BEGIN
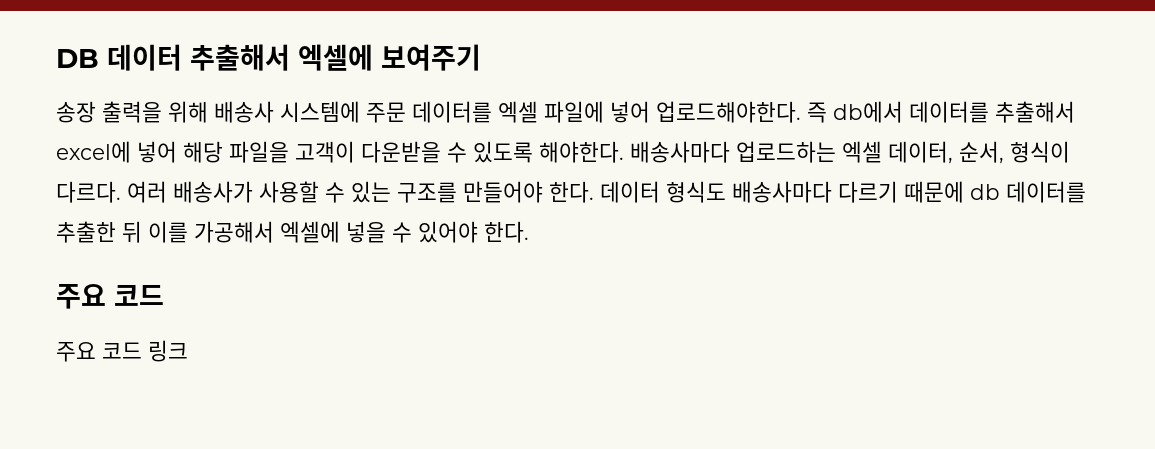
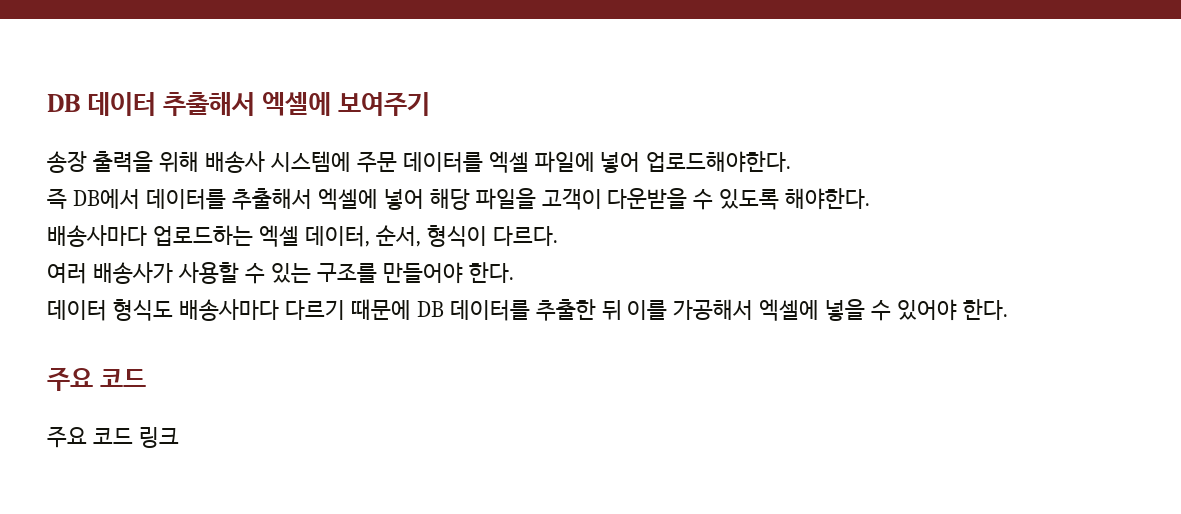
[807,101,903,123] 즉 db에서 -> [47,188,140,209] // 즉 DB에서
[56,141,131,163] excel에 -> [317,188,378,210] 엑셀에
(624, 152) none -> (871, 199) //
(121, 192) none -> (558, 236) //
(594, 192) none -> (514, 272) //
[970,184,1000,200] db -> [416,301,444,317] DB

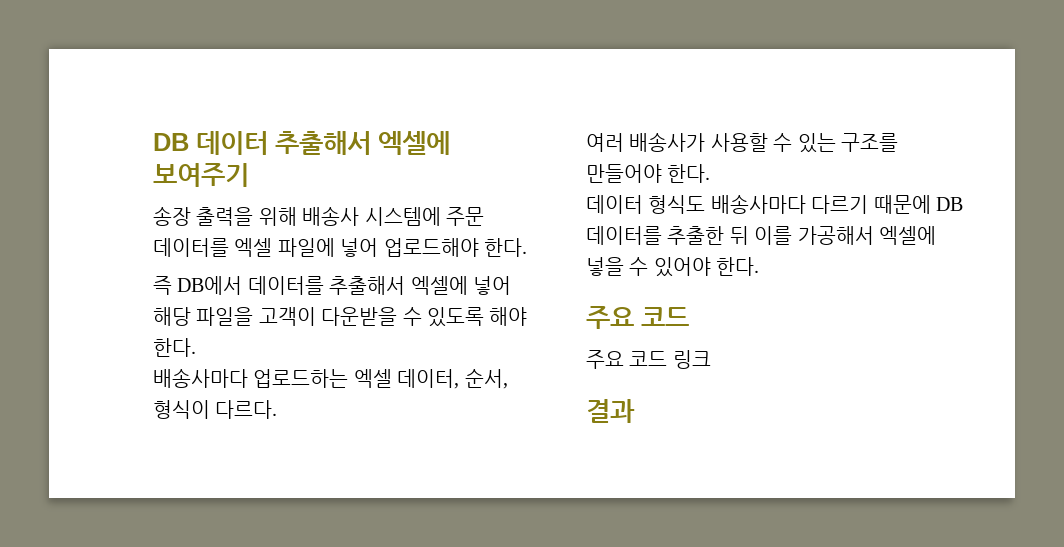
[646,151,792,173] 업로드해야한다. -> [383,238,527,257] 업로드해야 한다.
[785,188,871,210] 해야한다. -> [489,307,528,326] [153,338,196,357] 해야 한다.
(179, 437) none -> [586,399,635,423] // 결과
END
BEGIN
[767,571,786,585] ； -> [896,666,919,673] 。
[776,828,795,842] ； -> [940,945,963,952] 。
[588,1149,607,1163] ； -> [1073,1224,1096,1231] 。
END
BEGIN
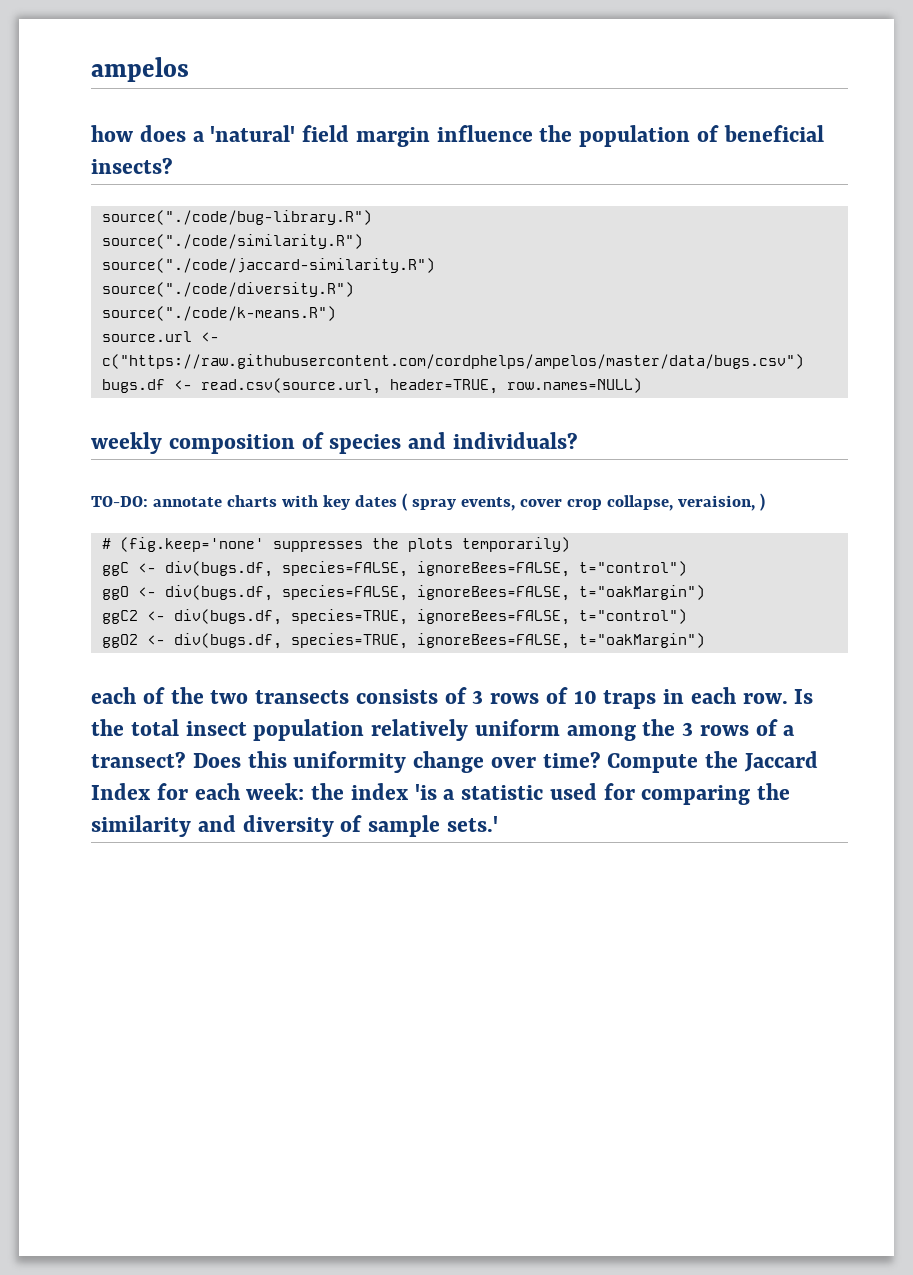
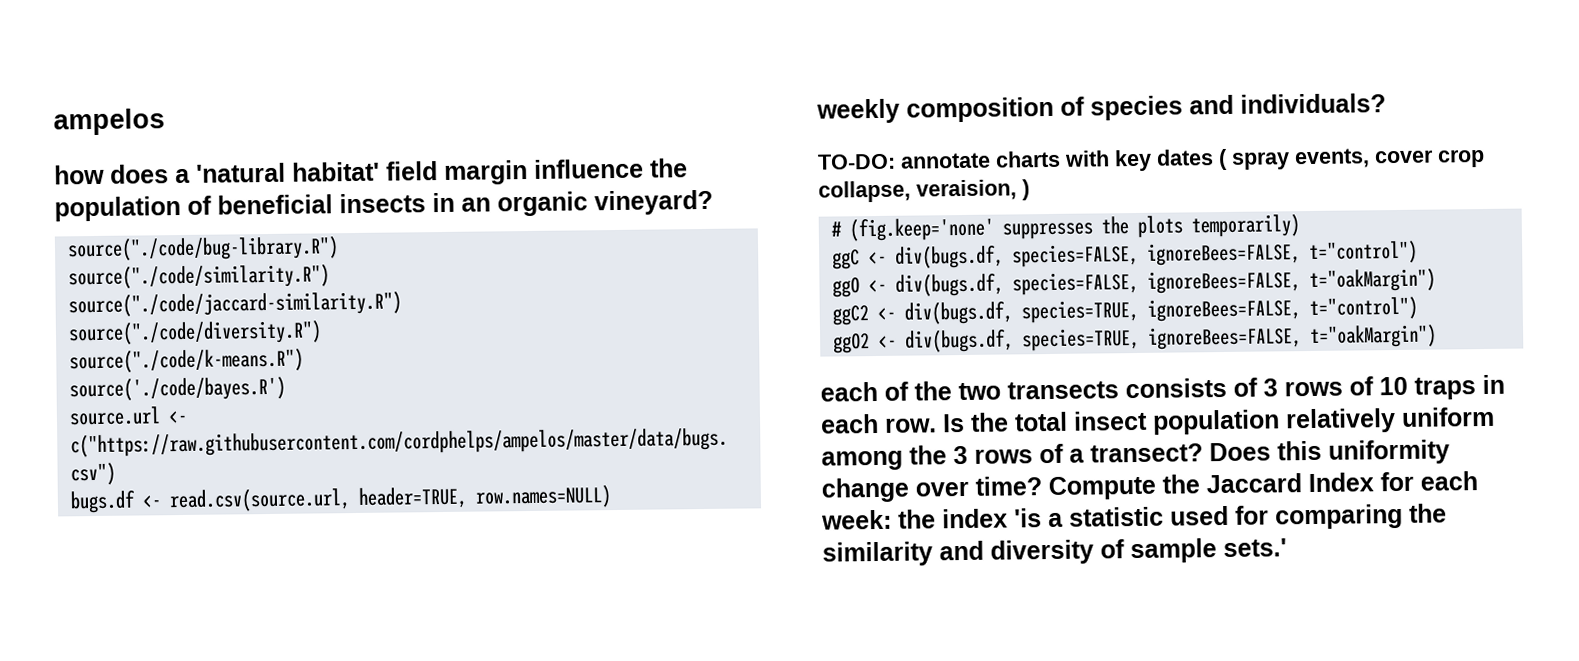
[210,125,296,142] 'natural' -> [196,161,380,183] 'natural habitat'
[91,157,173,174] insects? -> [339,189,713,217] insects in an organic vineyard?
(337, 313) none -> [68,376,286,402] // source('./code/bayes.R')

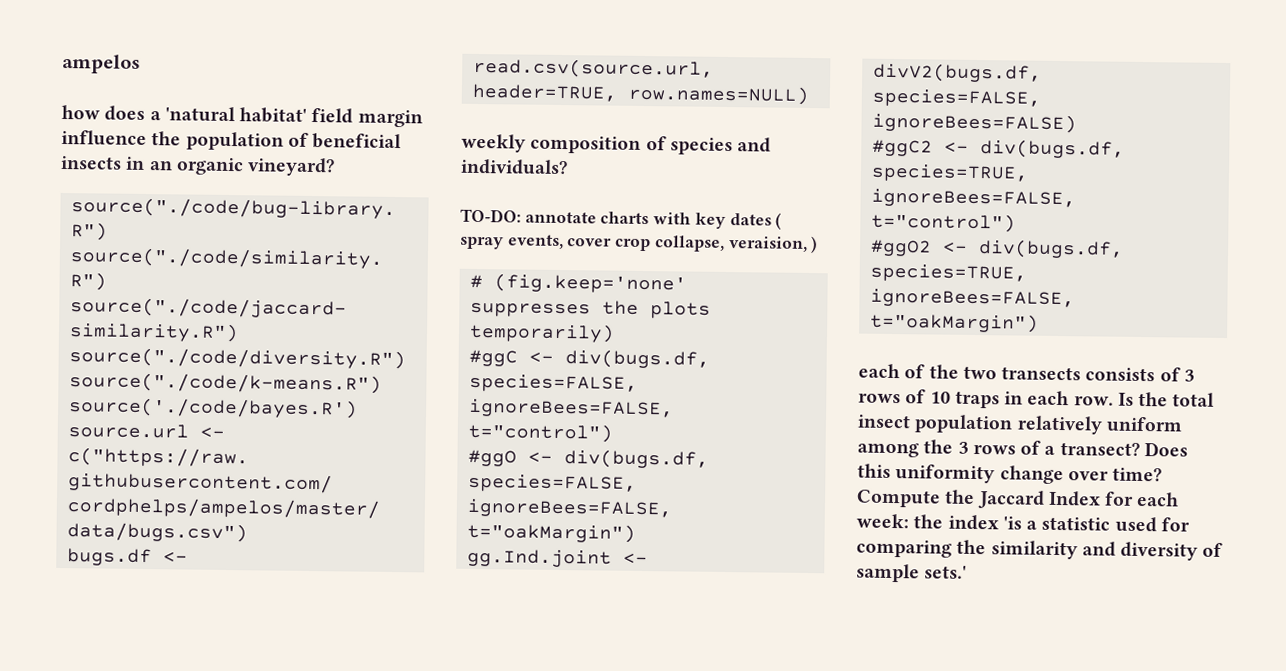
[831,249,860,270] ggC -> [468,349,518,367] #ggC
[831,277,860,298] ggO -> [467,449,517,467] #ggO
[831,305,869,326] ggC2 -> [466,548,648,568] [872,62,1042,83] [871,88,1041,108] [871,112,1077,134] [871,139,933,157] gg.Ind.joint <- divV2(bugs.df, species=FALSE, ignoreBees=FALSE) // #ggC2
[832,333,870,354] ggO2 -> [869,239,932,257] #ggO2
END
◆ About this exercise ◆
Starting at the line that contains "(337, 313) none" and ending at the line that contains "[832,333,870,354] ggO2 ->", transcribe the material above exactly, excluding pictures.

◆ Response to this exercise ◆
(337, 313) none -> [68,376,286,402] // source('./code/bayes.R')

[831,249,860,270] ggC -> [468,349,518,367] #ggC
[831,277,860,298] ggO -> [467,449,517,467] #ggO
[831,305,869,326] ggC2 -> [466,548,648,568] [872,62,1042,83] [871,88,1041,108] [871,112,1077,134] [871,139,933,157] gg.Ind.joint <- divV2(bugs.df, species=FALSE, ignoreBees=FALSE) // #ggC2
[832,333,870,354] ggO2 -> [869,239,932,257] #ggO2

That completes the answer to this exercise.